The Midwest Building Energy Codes Conference Returns to Indianapolis

2023 codes conference

MEEA’s Buildings Team recently held its 14th Annual Midwest Building Energy Codes Conference in Indianapolis on September 13 - 14. As in years past, the conference brought together various stakeholders from the region- and beyond-, including municipal decisionmakers, city staff, builders, architects, utility policy managers, researchers, engineers and university directors.

Events kicked off Tuesday evening with a welcome reception for attendees. The conference officially began on Wednesday morning with Welcome Remarks from MEEA’s Buildings Director, Alison Lindburg, and the Executive Director of the newly formed Indiana Energy Independence Fund, Alex Crowley. Then, to set the stage for the rest of the conference, state-by-state updates were given regarding recent building energy code and policy adoptions, as well as new initiatives or goals to be tackled in the upcoming year. This “Midwest Roundup” session helped attendees understand the energy code landscape, policy advancement throughout the region and prepare them for the presentations they would see over the next two days.

The rest of the conference agenda offered a wide variety of speakers, topics and networking opportunities. On Wednesday, we held an interactive workshop in which people got to hear directly from college professors, builders and engineers about how to train and prepare the next workforce in code compliance. Potential methods included immersive virtual training and lab teaching in order to engage students who are new to energy efficient building construction or who are looking to expand their knowledge.

Then, the afternoon panel sessions touched on the benefits of off-site construction (i.e., the benefits to contractors, to building officials and to building owners) and how to improve the energy performance of existing buildings. For the latter session, presentations were given related to Indianapolis’ Energy Benchmarking and Transparency Ordinance, building performance standards in Denver and Colorado and Madison, Wisconsin’s Building Energy Savings program and Efficiency Navigator program. Wednesday wrapped up with a fun, relaxing reception at the Gallery Pastry Bar in downtown Indy.

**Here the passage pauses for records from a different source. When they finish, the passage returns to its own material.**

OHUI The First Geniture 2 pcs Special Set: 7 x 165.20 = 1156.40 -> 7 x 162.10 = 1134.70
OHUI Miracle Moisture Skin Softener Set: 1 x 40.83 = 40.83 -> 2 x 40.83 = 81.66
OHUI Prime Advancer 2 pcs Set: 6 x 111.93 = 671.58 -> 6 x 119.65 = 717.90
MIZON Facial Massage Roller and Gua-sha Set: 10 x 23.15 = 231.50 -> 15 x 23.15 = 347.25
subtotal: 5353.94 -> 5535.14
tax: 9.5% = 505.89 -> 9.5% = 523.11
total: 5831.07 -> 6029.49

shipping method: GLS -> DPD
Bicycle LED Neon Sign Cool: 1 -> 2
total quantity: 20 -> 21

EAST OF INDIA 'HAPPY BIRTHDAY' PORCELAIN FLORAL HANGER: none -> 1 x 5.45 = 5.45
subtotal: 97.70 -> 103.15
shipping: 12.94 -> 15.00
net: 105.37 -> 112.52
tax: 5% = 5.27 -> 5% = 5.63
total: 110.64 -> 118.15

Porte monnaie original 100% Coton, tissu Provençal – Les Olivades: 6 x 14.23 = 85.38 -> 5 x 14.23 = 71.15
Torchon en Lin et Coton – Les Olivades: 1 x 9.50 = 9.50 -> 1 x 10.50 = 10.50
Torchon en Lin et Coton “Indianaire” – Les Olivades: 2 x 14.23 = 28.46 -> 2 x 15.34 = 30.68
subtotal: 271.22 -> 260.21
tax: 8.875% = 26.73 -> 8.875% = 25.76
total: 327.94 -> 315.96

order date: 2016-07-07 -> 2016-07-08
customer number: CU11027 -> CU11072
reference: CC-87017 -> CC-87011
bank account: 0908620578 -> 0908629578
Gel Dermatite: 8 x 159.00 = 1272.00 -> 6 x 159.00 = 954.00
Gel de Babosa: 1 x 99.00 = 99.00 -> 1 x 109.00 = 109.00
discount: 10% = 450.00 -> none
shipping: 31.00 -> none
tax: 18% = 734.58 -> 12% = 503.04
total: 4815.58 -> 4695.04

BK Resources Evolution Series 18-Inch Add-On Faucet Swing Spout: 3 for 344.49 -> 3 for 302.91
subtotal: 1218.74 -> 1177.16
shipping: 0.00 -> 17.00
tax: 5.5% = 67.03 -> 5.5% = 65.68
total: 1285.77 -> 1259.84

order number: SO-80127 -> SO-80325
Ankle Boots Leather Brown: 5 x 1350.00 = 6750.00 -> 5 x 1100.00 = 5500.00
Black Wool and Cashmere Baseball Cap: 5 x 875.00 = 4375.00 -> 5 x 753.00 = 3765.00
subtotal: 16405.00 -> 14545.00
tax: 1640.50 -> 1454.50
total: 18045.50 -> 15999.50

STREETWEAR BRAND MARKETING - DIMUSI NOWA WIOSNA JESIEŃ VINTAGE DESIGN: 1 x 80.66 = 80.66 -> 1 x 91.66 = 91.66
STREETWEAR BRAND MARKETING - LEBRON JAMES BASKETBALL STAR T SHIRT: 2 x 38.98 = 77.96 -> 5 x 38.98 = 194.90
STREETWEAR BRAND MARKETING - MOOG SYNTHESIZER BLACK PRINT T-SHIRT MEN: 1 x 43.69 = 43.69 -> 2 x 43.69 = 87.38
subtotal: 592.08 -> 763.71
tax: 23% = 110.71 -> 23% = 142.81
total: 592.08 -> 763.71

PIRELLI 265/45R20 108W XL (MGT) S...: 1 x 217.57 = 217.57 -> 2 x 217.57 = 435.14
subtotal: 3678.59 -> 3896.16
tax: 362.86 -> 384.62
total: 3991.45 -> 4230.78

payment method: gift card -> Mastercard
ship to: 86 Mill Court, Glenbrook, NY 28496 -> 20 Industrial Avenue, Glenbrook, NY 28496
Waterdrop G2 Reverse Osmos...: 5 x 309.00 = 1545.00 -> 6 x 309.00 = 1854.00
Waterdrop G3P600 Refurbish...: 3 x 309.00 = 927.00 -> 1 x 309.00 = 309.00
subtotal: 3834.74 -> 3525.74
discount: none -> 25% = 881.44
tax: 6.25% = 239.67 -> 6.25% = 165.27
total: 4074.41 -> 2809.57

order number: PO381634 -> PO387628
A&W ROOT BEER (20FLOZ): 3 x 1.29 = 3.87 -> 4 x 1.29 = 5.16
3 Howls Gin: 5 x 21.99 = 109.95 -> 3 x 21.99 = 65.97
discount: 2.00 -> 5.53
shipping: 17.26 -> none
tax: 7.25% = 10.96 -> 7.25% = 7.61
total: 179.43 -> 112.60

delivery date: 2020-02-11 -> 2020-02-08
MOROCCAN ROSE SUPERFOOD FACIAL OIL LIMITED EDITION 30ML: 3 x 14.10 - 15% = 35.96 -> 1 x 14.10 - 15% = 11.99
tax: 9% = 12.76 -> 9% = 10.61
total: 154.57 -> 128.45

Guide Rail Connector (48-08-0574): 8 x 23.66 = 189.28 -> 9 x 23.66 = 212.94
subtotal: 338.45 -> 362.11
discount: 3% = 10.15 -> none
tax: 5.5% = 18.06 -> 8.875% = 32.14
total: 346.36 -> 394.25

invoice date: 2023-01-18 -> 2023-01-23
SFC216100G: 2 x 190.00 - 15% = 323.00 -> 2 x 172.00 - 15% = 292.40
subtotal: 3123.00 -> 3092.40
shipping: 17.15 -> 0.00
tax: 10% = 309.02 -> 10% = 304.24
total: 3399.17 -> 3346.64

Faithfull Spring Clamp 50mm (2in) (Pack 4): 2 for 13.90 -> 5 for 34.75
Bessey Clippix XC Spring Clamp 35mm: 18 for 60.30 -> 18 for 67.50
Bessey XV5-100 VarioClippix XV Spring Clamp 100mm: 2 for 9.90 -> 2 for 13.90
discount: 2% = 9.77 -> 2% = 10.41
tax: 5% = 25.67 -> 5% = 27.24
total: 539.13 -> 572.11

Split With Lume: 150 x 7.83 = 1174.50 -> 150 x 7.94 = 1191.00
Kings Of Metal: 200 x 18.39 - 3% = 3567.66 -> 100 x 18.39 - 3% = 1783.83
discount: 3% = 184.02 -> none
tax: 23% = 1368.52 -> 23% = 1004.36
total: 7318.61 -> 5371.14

The second day of the conference began with an impressive set of panelists discussing how to make an equitable impact with residential buildings. Of note, Adam Hammond with AES Indiana discussed the utility company’s strategies to implement its residential energy efficiency programs more equitably, namely through program participation, community engagement, earned customer trust and improved customer outcomes. Eric Hempel, the Manager of the Office of Sustainability for Columbia, Missouri, then presented on the city’s rental housing energy efficiency project– a project that is essential since the majority of Columbia’s residential building stock is multifamily rental housing. The Office of Sustainability has conducted thorough equitable stakeholder engagement with tenants, property managers/owners and community-based organizations by providing electronic and paper questionnaires, distributed by trusted community partners at accessible locations and provided compensation for people’s lived expertise. With this information, the city hopes to have a better understanding of the energy efficiency improvement potential, as well as potential partnerships that could be made to further implementation (e.g., cross-training with Home Energy Score for rental registrations and inspections, electrification support via utility incentives).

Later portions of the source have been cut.